The French Factor: Meet Scotty French

When I started writing about the Gold Coast music scene in 2013 one name kept popping up. It seemed like every second band I interviewed had recorded their album with Scotty French. Or perhaps credited him with playing an instrument on their new album. Then he started showing up for photo shoots. Phil Barlow and the Wolf, The Lamplights, Cheap Fakes, Felicity Lawless. He didn’t just record and engineer music for artists here on the Gold Coast, he played in half the damn bands and their albums as well.

But when I finally got around to googling Scotty French, there was very little to uncover. The man is an enigma and then some. Does he care that he’s so heavily involved in so many music projects, yet rarely in the public eye?

“I don’t mind at all he said. “Everything I’ve done has come under a different name. Either a band name or Love Street Studios. I don’t mind being behind the scenes. It’s just part of my job at the studio – to make the artist the best they can without taking away from them.”

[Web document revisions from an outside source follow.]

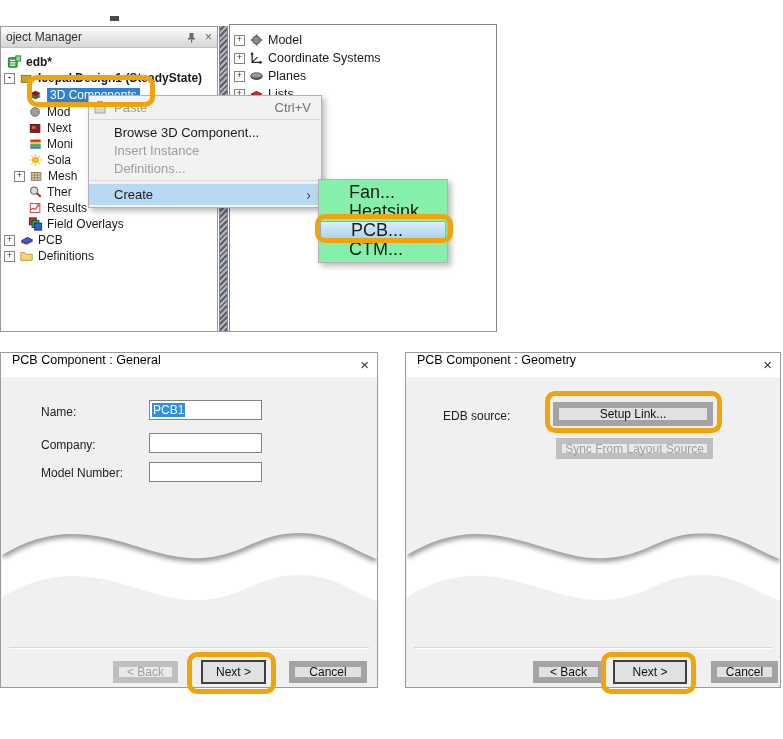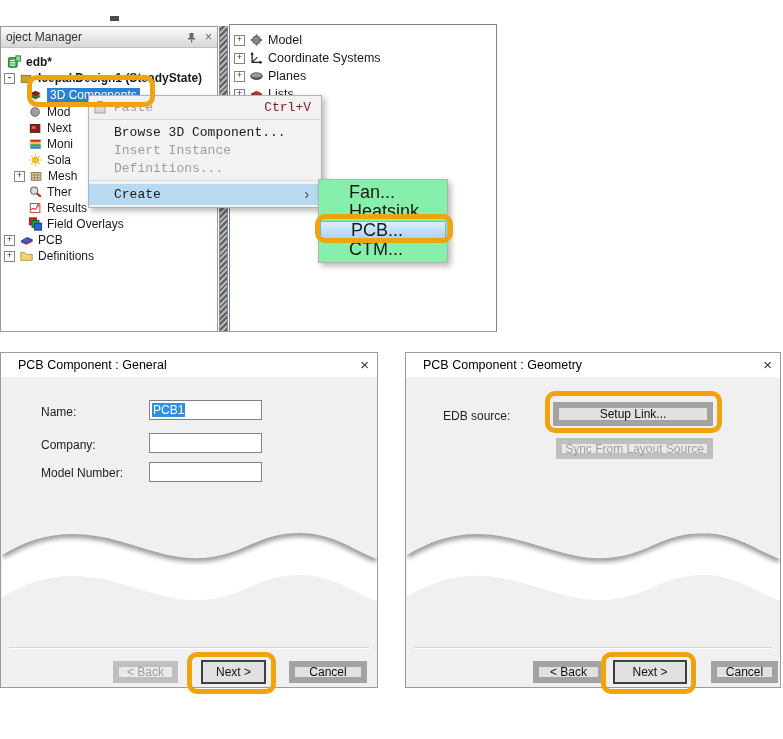--- a/index.html
+++ b/index.html
@@ -34,23 +34,23 @@
             box-sizing:content-box;}
   .ti{width:15px;height:14px;margin-right:4px;flex:none;}
   .sel{background:#2E80D4;color:#fff;padding:0 3px;}
   #model-panel .trow{height:18px;font-size:12.5px;padding-left:4px;}
 
   
   #context-menu{left:88px;top:79px;width:234px;background:#f2f2f2;border:1px solid #b3b3b3;
                 box-shadow:3px 3px 6px rgba(0,0,0,.28);z-index:50;padding:2px 0;
                 font-size:13px;box-sizing:border-box;}
   .mitem{position:relative;height:18px;display:flex;align-items:center;
-         padding-left:25px;padding-right:10px;font-family:Liberation Mono, monospace;}
+         padding-left:25px;padding-right:10px;}
   .mdis{color:#9d9d9d;}
-  .mshort{margin-left:auto;color:#7f1d1d;}
+  .mshort{margin-left:auto;color:#737373;}
   .msep{border-top:1px solid #d9d9d9;margin:3px 1px;}
   .mcreate{background:#B8D9F2;height:21px;}
   .marrow{margin-left:auto;color:#444;font-size:14px;}
   .paste-ico{position:absolute;left:5px;top:3px;}
 
   #create-submenu{left:318px;top:163px;width:130px;background:#86efac;border:1px solid #b3b3b3;
                   box-shadow:3px 3px 6px rgba(0,0,0,.28);z-index:55;padding:3px 0;
                   font-size:18px;box-sizing:border-box;}
   .smitem{height:19px;display:flex;align-items:center;padding-left:30px;}
   .smhl{background:linear-gradient(#dceffb,#a8d2ef);border:1px solid #7ab0dd;
@@ -58,21 +58,21 @@
 
   
   .ring{position:absolute;border:5px solid #F0A30A;border-radius:10px;z-index:100;
         box-sizing:border-box;}
 
   
   .dialog{background:#F0F0F0;border:1px solid #9b9b9b;box-sizing:border-box;}
   #dlg-general{left:0;top:336px;width:378px;height:336px;}
   #dlg-geometry{left:405px;top:336px;width:376px;height:336px;}
   .dlg-title{position:absolute;left:0;top:0;right:0;height:24px;background:#fff;
-             display:flex;align-items:center;padding-left:17px;font-size:12.5px;color:#000;}
+             display:flex;align-items:flex-start;padding-left:11px;font-size:12.5px;color:#000;}
   .dlg-close{position:absolute;top:3px;right:8px;font-size:15px;color:#333;cursor:default;}
   .flabel{position:absolute;font-size:12px;color:#222;}
   .finput{position:absolute;width:113px;height:20px;background:#fff;border:1px solid #828282;
           box-sizing:border-box;font-size:12px;display:flex;align-items:center;padding-left:2px;}
   .seltext{background:#308ee3;color:#fff;padding:0 1px;}
   .btn{position:absolute;height:22px;background:#e1e1e1;border:6px solid #a3a3a3;
        font-size:12px;color:#111;display:flex;align-items:center;justify-content:center;
        box-sizing:border-box;}
   .btn.default{border:2px solid #3f3f3f;}
   .btn.disabled{color:#9f9f9f;border-color:#bfbfbf;background:#e9e9e9;}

So, he’s humble too. He went to highschool at Palm Beach – Currumbin and studied multi-media at Griffith, but unlike other musically talented people Scotty says there are no other musicians in his family.

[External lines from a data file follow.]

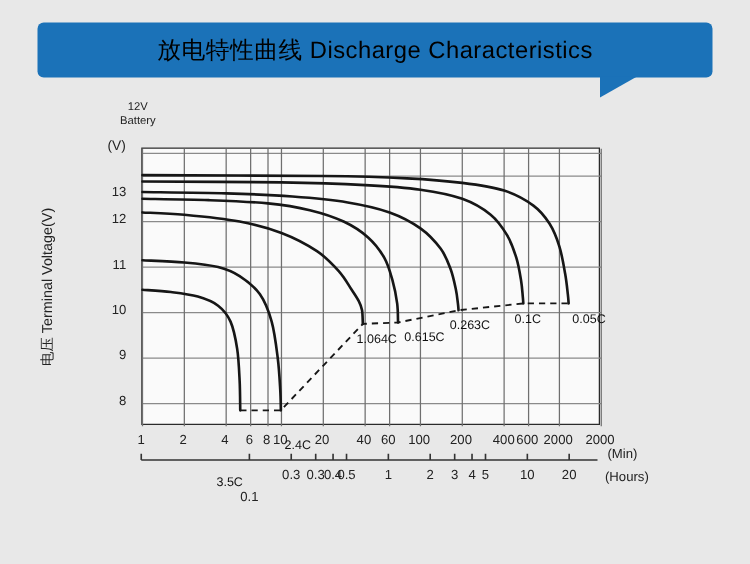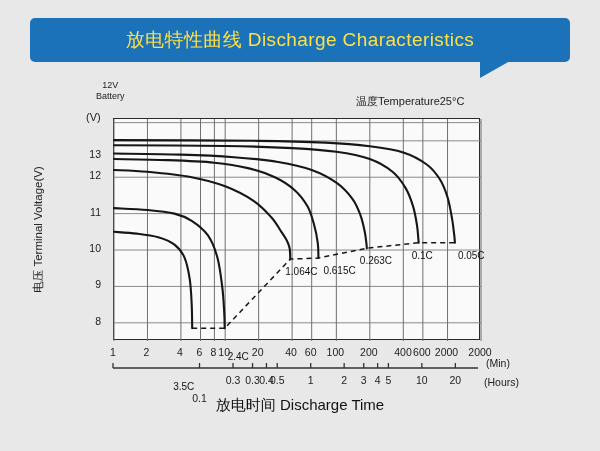--- a/index.html
+++ b/index.html
@@ -7,21 +7,21 @@
     width:600px;height:451px;
     background:#e8e8e8;
     font-family:"Liberation Sans","DejaVu Sans",sans-serif;
     overflow:hidden;position:relative;
   }
   
   #banner-wrap{position:absolute;left:30px;top:18px;width:540px;height:44px;}
   #banner{
     width:540px;height:44px;background:#1b72b8;border-radius:5px;
     display:flex;align-items:center;justify-content:center;
-    color:#fde047;font-size:19px;letter-spacing:.4px;white-space:nowrap;
+    color:#000000;font-size:19px;letter-spacing:.4px;white-space:nowrap;
   }
   #banner-tail{
     position:absolute;right:60px;top:43px;width:0;height:0;
     border-left:30px solid #1b72b8;
     border-bottom:17px solid transparent;
   }
   
   #chart{position:absolute;left:0;top:70px;width:584px;height:381px;}
   .plot{position:absolute;left:113px;top:48px;width:367px;height:222px;
         border:1.5px solid #2a2a2a;background:#fafafa;box-sizing:border-box;}
@@ -51,24 +51,22 @@
   <div id="banner-tail"></div>
 </div>
 
 <div id="chart">
 
   <div class="lbl" id="batt">
     <div>12V</div>
     <div>Battery</div>
   </div>
 
-  <div class="lbl" id="temp">温度Temperature25°C</div>
   <div class="lbl" id="vunit">(V)</div>
   <div id="ylab">电压 Terminal Voltage(V)</div>
-  <div id="xtitle">放电时间 Discharge Time</div>
 
   <div class="plot">
     <svg id="plot-svg" width="367" height="222">
         <line x1="0" y1="203.80327868852459" x2="367" y2="203.80327868852459" stroke="#8a8a8a" stroke-width="1"></line>
         <line x1="0" y1="167.40983606557376" x2="367" y2="167.40983606557376" stroke="#8a8a8a" stroke-width="1"></line>
         <line x1="0" y1="131.01639344262293" x2="367" y2="131.01639344262293" stroke="#8a8a8a" stroke-width="1"></line>
         <line x1="0" y1="94.62295081967211" x2="367" y2="94.62295081967211" stroke="#8a8a8a" stroke-width="1"></line>
         <line x1="0" y1="58.2295081967213" x2="367" y2="58.2295081967213" stroke="#8a8a8a" stroke-width="1"></line>
         <line x1="0" y1="21.836065573770497" x2="367" y2="21.836065573770497" stroke="#8a8a8a" stroke-width="1"></line>
         <line x1="0" y1="3.6393442622950545" x2="367" y2="3.6393442622950545" stroke="#8a8a8a" stroke-width="1"></line>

“They had probably two or three CDs,” he said, of his parents. “There was Phil Collins and there was REM.”

Thankfully, somewhere along the way, Scott’s musical horizons were expanded, though he can’t quite put his finger on what drew him into a musical career.

“I used to get one CD and thrash it,” he said. “For example, Michael Jackson’s History. I listened to a lot of heavy metal too, which is strange now because I’m not involved in any heavy metal bands,” he said. When I ask for examples, he lists Deftones, Korn, Slipknot.

Scott has been at Lovestreet Studios for six years. He says it’s been a gradual process.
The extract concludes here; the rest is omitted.